* **Task description**
Using the data beneath this instruction, retype only the lines from the one that contains "row NACC1: none" down to the one that contains "row order: Symbol", both included, exactly as they appear.

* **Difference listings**
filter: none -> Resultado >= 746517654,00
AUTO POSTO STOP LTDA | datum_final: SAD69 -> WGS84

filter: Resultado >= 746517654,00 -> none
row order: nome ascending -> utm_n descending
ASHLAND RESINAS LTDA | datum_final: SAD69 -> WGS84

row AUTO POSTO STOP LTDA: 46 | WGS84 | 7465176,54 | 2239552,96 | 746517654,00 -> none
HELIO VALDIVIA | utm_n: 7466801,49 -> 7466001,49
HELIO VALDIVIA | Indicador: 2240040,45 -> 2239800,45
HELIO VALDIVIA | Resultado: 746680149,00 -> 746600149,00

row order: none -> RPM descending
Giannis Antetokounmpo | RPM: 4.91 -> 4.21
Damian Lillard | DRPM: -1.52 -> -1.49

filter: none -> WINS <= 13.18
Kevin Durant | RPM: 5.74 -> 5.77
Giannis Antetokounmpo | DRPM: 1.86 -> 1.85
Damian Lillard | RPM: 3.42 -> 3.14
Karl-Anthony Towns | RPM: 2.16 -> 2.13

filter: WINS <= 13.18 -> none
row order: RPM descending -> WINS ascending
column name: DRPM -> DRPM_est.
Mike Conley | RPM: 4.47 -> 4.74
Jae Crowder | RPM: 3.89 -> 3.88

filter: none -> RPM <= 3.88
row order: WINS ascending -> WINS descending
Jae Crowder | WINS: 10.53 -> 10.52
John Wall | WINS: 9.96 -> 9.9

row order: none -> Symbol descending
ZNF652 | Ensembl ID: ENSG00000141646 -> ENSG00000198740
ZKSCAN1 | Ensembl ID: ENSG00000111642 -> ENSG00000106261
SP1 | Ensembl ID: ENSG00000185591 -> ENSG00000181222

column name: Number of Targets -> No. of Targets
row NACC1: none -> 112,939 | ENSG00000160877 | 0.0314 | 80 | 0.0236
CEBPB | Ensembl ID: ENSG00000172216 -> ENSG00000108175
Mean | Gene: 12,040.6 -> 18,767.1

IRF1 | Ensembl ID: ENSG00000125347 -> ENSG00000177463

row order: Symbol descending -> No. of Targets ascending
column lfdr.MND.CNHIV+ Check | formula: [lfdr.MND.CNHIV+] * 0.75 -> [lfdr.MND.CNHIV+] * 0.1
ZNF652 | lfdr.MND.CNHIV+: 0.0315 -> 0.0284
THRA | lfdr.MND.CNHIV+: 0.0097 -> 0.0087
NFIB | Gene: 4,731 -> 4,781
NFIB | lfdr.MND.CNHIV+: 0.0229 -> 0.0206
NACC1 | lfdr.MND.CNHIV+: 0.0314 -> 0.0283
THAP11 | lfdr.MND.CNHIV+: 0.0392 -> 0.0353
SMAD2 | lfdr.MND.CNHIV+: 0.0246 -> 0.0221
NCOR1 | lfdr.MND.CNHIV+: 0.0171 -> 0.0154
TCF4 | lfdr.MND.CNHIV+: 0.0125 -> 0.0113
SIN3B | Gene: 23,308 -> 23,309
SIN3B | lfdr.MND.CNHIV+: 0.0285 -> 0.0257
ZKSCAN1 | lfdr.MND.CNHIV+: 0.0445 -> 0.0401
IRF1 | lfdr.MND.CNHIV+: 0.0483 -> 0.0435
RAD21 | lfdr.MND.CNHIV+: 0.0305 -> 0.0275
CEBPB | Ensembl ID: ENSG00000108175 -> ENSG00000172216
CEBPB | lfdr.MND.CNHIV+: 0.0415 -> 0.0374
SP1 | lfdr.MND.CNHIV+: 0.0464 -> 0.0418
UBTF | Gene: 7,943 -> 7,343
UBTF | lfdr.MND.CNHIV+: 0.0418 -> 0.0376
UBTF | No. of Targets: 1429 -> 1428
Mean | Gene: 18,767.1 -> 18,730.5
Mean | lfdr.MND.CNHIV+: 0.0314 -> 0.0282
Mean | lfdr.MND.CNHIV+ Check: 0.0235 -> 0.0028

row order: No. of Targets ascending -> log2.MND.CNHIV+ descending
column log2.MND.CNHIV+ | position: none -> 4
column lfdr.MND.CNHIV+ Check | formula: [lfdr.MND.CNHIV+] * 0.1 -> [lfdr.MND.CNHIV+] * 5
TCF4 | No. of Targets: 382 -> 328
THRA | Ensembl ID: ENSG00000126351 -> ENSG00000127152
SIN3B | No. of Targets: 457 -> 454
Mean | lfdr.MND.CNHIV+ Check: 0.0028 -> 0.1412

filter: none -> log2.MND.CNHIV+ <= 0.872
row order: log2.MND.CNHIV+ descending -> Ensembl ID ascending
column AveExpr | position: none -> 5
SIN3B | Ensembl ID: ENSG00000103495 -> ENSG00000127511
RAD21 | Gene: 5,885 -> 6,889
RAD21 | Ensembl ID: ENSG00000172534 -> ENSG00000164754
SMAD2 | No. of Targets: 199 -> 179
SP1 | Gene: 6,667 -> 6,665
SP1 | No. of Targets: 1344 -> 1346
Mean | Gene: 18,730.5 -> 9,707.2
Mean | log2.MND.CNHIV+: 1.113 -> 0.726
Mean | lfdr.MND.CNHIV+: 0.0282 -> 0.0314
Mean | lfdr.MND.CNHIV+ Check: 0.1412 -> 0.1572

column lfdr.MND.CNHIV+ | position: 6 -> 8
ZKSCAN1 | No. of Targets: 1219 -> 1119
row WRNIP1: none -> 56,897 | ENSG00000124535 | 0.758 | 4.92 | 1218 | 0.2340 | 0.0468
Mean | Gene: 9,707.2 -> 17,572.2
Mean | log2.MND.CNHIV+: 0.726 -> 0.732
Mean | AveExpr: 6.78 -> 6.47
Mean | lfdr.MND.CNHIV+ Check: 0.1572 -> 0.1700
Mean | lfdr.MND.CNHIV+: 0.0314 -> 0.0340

* **Response area**
row NACC1: none -> 112,939 | ENSG00000160877 | 0.0314 | 80 | 0.0236
CEBPB | Ensembl ID: ENSG00000172216 -> ENSG00000108175
Mean | Gene: 12,040.6 -> 18,767.1

IRF1 | Ensembl ID: ENSG00000125347 -> ENSG00000177463

row order: Symbol descending -> No. of Targets ascending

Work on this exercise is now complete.